Closed Chinmayrane16 closed 2 years ago

Chinmayrane16 commented 2 years ago

Hi,

I am hoping to reproduce the results on code clone detection task. This might seem like a silly question but the fined-tuned checkpoints released doesn't include the RobertaClassificationHead parameters, right? I am able to load only the T5ForConditionalGeneration model using the provided checkpoints for the task.

So, how do I go about loading the entire CloneModel?

yuewang-cuhk commented 2 years ago

Hi, thanks for pointing out this. We will update this finetuned checkpoint with the RobertaClassificationHead parameters.

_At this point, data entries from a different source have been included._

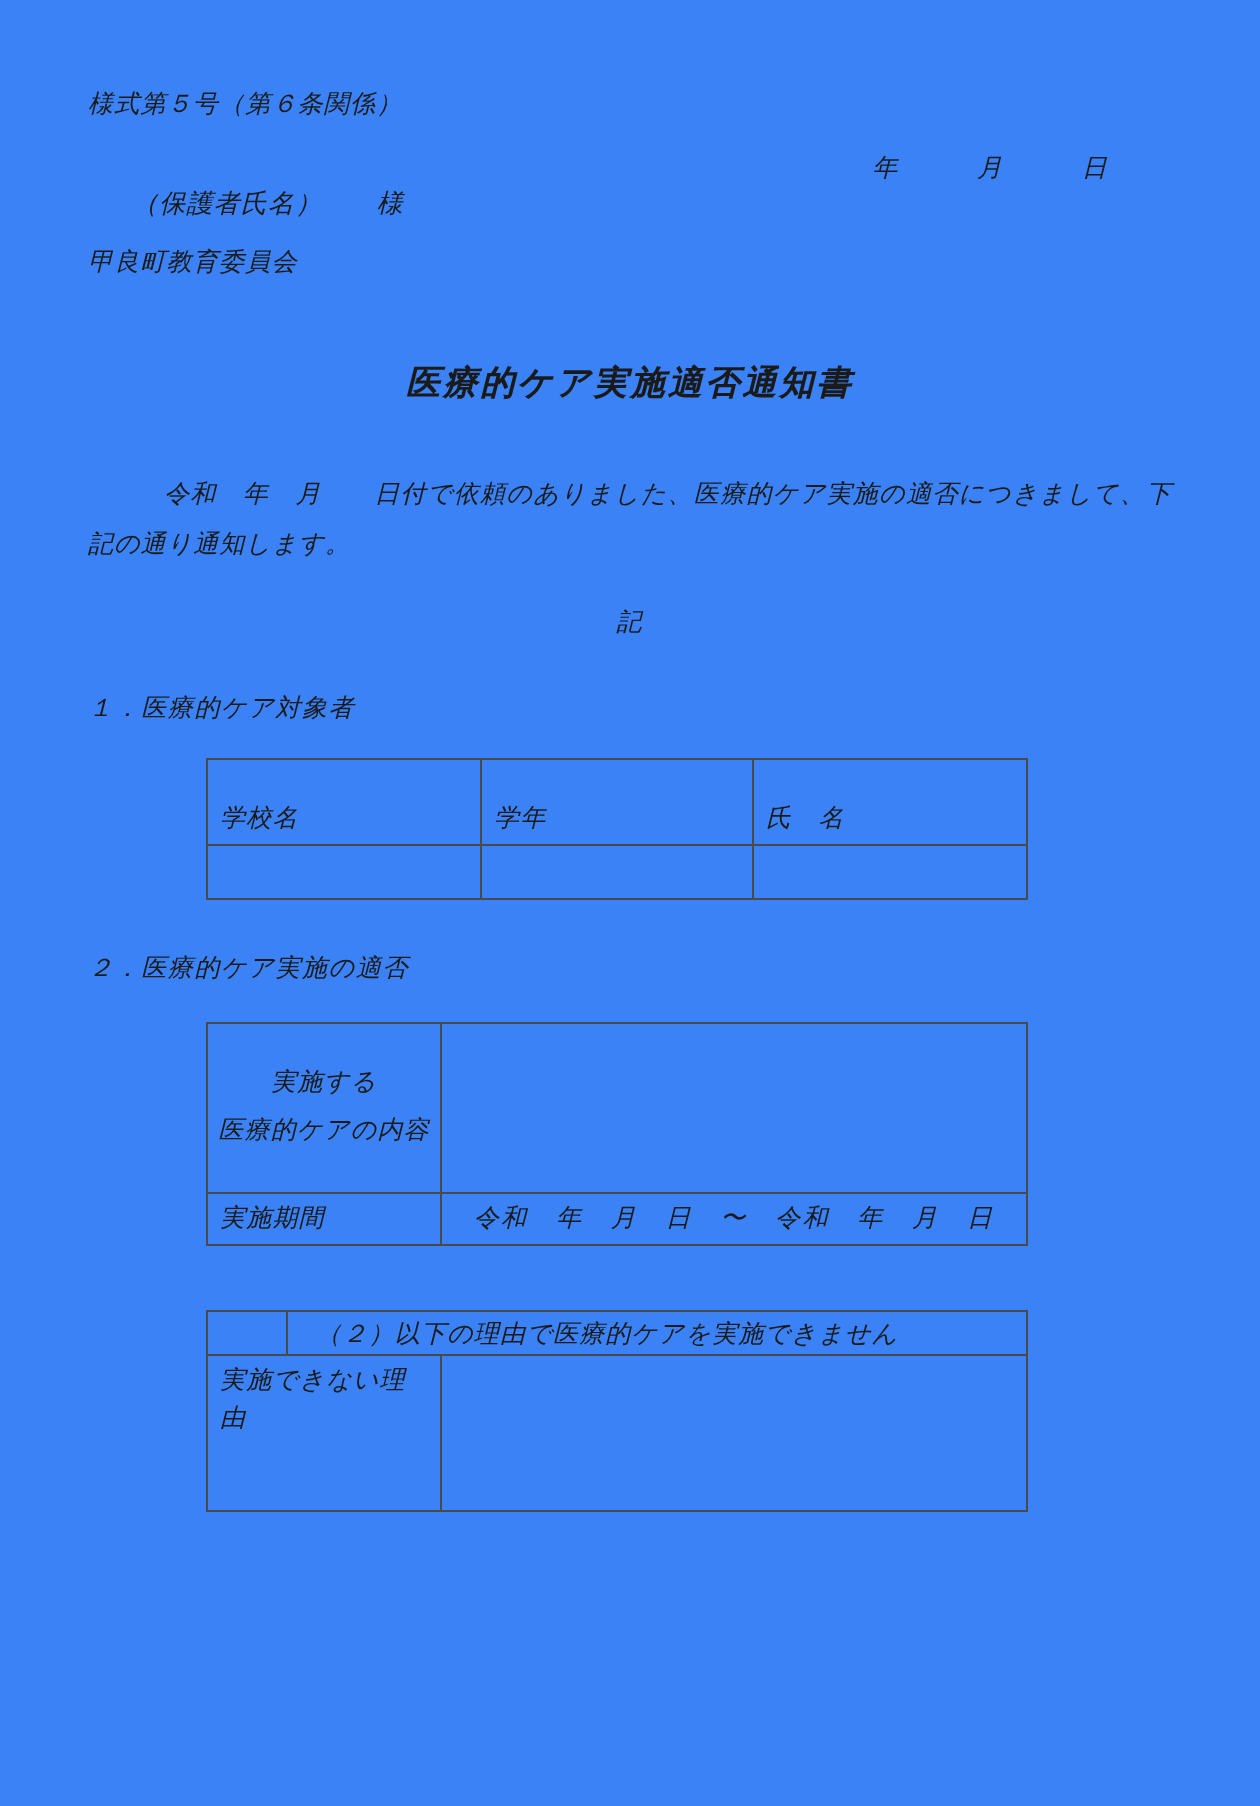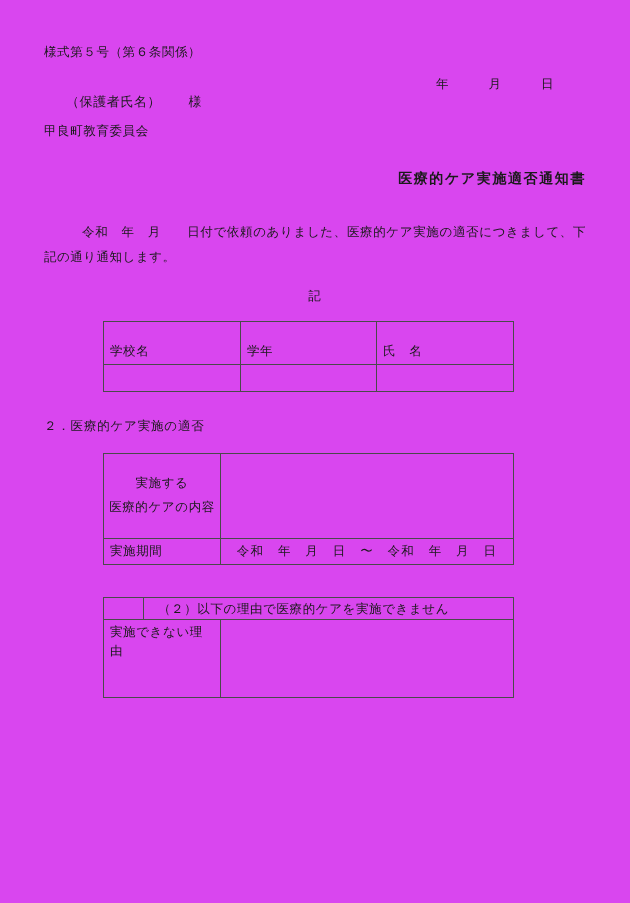--- a/index.html
+++ b/index.html
@@ -17,9 +17,10 @@
     position: relative;
     width: 630px;
     height: 903px;
-    background: #d946ef;
+    background: #3b82f6;
     overflow: hidden;
     box-sizing: border-box;
+    font-style: italic;
   }
   .doc {
     position: absolute;

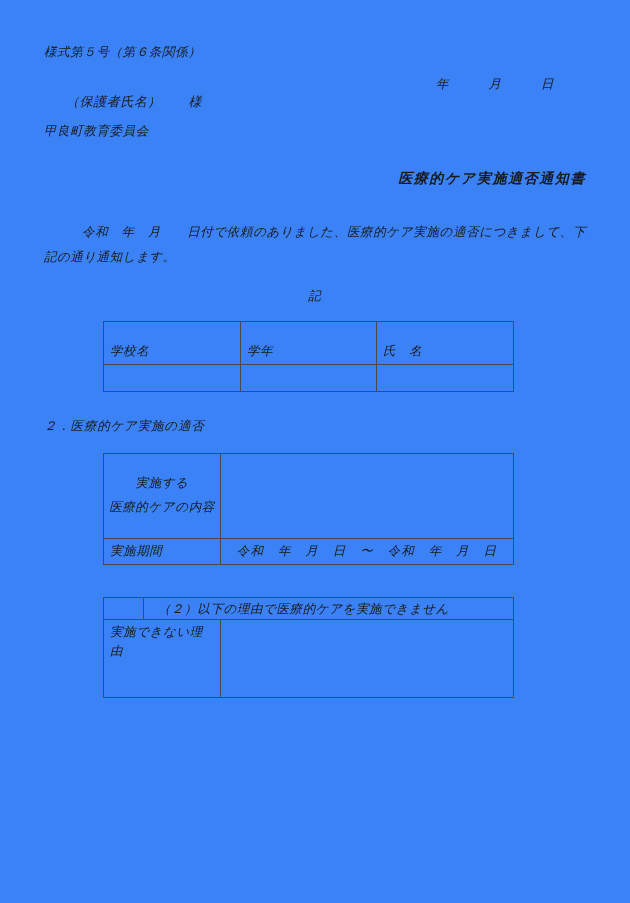--- a/index.html
+++ b/index.html
@@ -61,9 +61,9 @@
 
   
   .title {
-    margin-top: 30px;
-    text-align: right;
-    font-size: 14px;
+    margin-top: 40px;
+    text-align: center;
+    font-size: 17px;
     font-weight: bold;
     letter-spacing: 1.6px;
   }

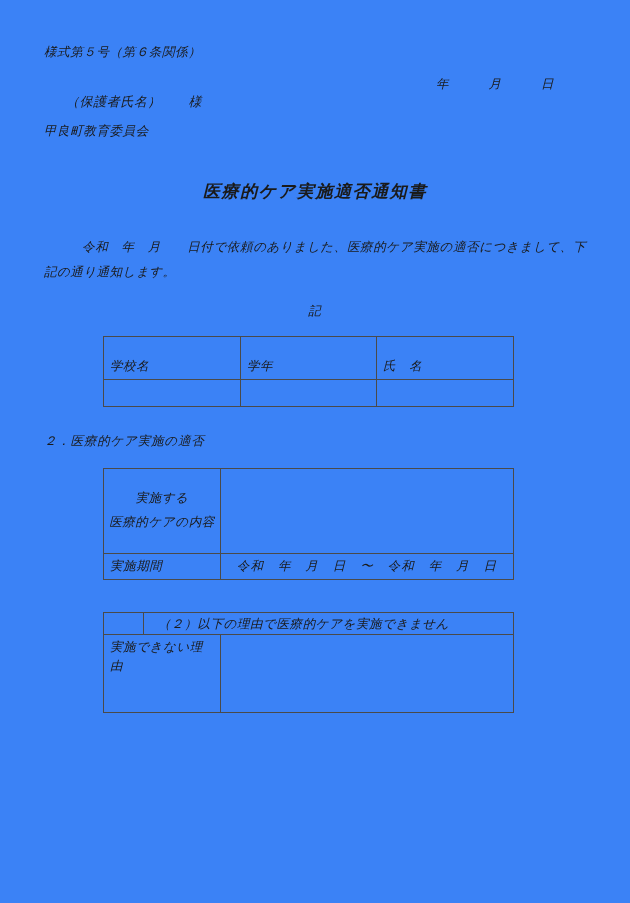--- a/index.html
+++ b/index.html
@@ -183,6 +183,7 @@
 
     <div class="ki">記</div>
 
+    <div class="section-head sec1">１．医療的ケア対象者</div>
 
     <div class="tbl-wrap">
       <table class="grid t1">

sethun commented 2 years ago

Hi!

Not sure if it is too-early, I downloaded the latest checkpoint (Uploaded an hour ago). Seems there is some-mismatch between ClonedModel's shape and checkpoint's shape

RuntimeError: Error(s) in loading state_dict for CloneModel: size mismatch for encoder.shared.weight: copying a param with shape torch.Size([32000, 768]) from checkpoint, the shape in current model is torch.Size([32100, 768]). size mismatch for encoder.encoder.embed_tokens.weight: copying a param with shape torch.Size([32000, 768]) from checkpoint, the shape in current model is torch.Size([32100, 768]). size mismatch for encoder.decoder.embed_tokens.weight: copying a param with shape torch.Size([32000, 768]) from checkpoint, the shape in current model is torch.Size([32100, 768]). size mismatch for encoder.lm_head.weight: copying a param with shape torch.Size([32000, 768]) from checkpoint, the shape in current model is torch.Size([32100, 768]).

yuewang-cuhk commented 2 years ago

Hi, we just updated this finetuned checkpoint yesterday. You can resolve this via adding this line. Following the instructions here, you will be able to reproduce the results of: [best-f1] test-f1: 0.9500, precision: 0.9526, recall: 0.9474. This result is different from the reported one in the paper due to that we report micro-f1 instead of macro-f1 following GraphCodeBERT.